Prognostic role of tumour-infiltrating lymphocytes assessed by H&E-stained section in gastric cancer: a systematic review and meta-analysis.

机构信息

Department of Oncology, Shandong Provincial Hospital Affiliated to Shandong First Medical University, Jinan, Shandong, China.

Department of Pathology, Shandong Provincial Hospital Affiliated to Shandong First Medical University, Jinan, Shandong, China.

出版信息

BMJ Open. 2021 Jan 31;11(1):e044163. doi: 10.1136/bmjopen-2020-044163.

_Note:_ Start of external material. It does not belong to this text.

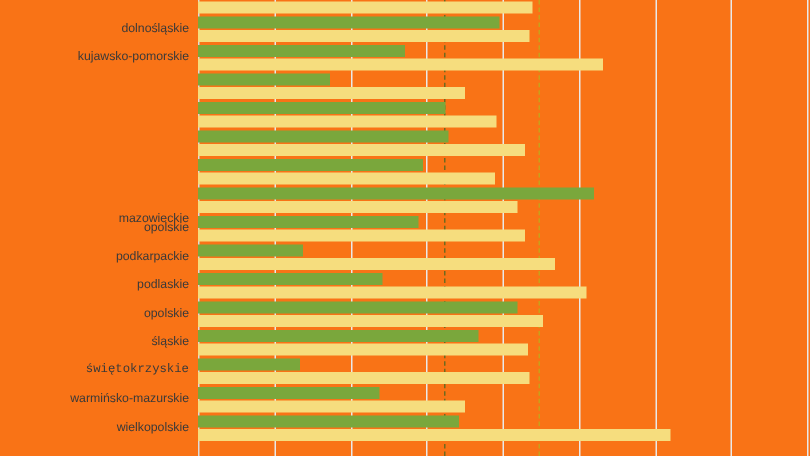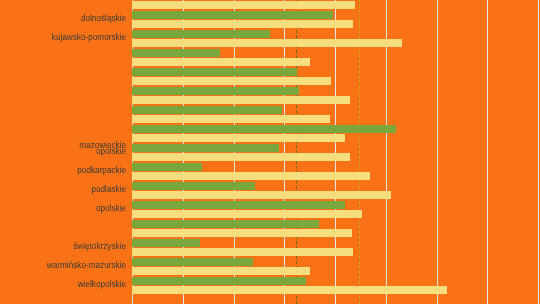"śląskie" div.row-label { html: none -> <div>śląskie</div> }
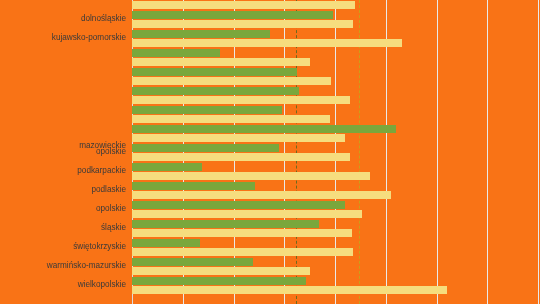"świętokrzyskie" div.row-label { font-family: none -> Liberation Mono, monospace }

DOI:10.1136/bmjopen-2020-044163
PMID:33518526
原文链接:https://pmc.ncbi.nlm.nih.gov/articles/PMC7853025/
Abstract

OBJECTIVES

Some studies have identified tumour-infiltrating lymphocytes (TILs) in H&E-stained sections of gastric cancer, but the prognostic and clinicopathological significance of this remains unclear. The objective of this study is to evaluate the associations between H&E-based TIL density and prognosis and clinicopathological characteristics of patients with gastric cancer.

DESIGN

Systematic review and meta-analysis.

DATA SOURCES

Cochrane Library, PubMed and Embase databases were searched through 25 February 2020.

ELIGIBILITY CRITERIA

Studies evaluating the correlations between TILs assessed by H&E-stained sections and prognosis and clinicopathological characteristics of gastric cancer were included.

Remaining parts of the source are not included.